There is a vast difference in risk because sources of ionizing that are ingested with food or breathed in through the lungs may have a more subtle risk that is all the more insidious. The ionizing radiation inside the body may destroy living cells. The unprocessed raw materials released can be very deadly to other nearby cells and a chain reaction can set in where many cells are destroyed -all from just one radioactive particle. This article fails to even hint at this feature of ionizing radiation
Speaking of citations-the UNSCEAR 2000 REPORT Vol. II report can do nothing better than to quote itself in an earlier Morph- UNSCEAR 1993- see point 20 in the 2000 report here. [1] —Preceding unsigned comment added by Ray Phenicie (talk • contribs) 23:21, 14 March 2010 (UTC) Ray Phenicie (talk) 23:28, 14 March 2010 (UTC) Ray Phenicie (talk) 23:37, 14 March 2010 (UTC)
- Yes, ingestion of radioactive material is a completely different topic. Perhaps we could mention this, but it probably belongs in an article on poisons and toxic substances, rather than this article.
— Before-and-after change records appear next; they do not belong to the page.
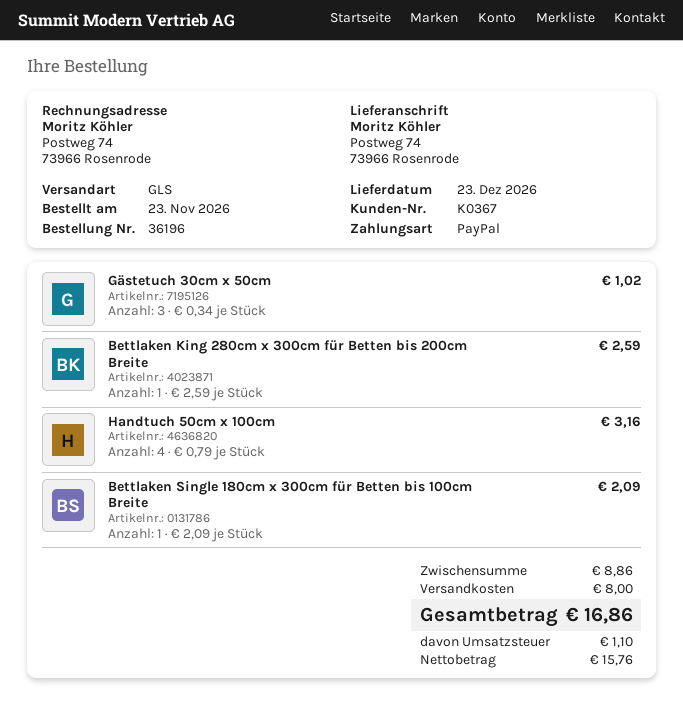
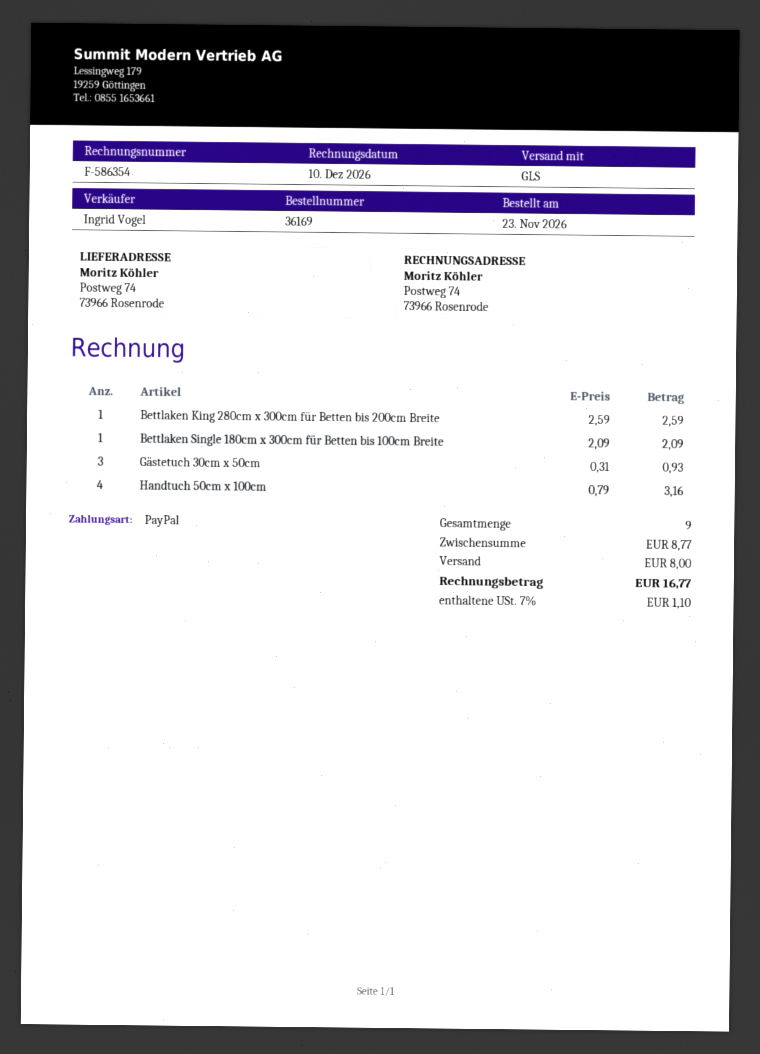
order number: 36196 -> 36169
Gästetuch 30cm x 50cm: 3 x 0.34 = 1.02 -> 3 x 0.31 = 0.93
subtotal: 8.86 -> 8.77
total: 16.86 -> 16.77

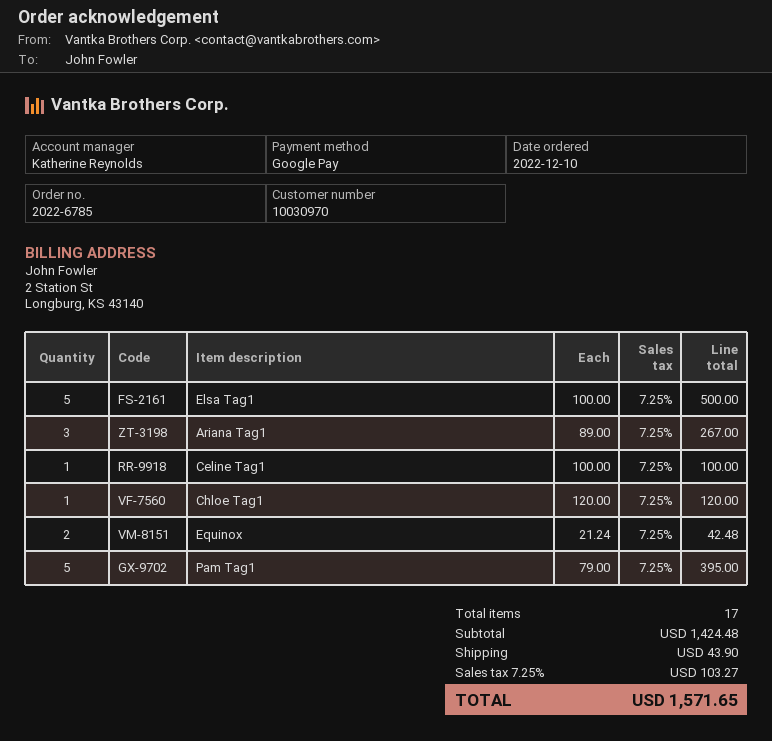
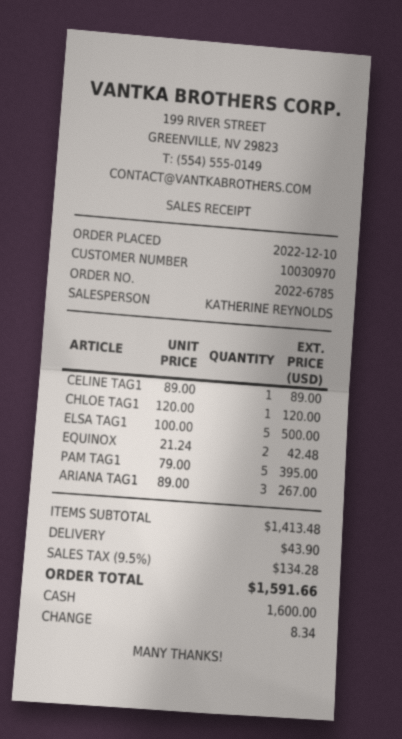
payment method: Google Pay -> cash
Celine Tag1: 1 x 100.00 = 100.00 -> 1 x 89.00 = 89.00
subtotal: 1424.48 -> 1413.48
tax: 7.25% = 103.27 -> 9.5% = 134.28
total: 1571.65 -> 1591.66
Dbfirs 07:55, 16 April 2011 (UTC)
first paragraph
The first paragraph currently reads, in part, "The occurrence of ionization depends on the energy of the individual particles or waves, and not on their number. An intense flood of particles or waves will not cause ionization if these particles or waves do not carry enough energy to be ionizing." But this phenomonon shows this is simply not true [2]. I think it would make more sense to restrict the claim to reduced metals, where there is great documentation of this fact. For other materials, as this finding points out, we don't really know. 018 (talk) 15:25, 6 August 2010 (UTC)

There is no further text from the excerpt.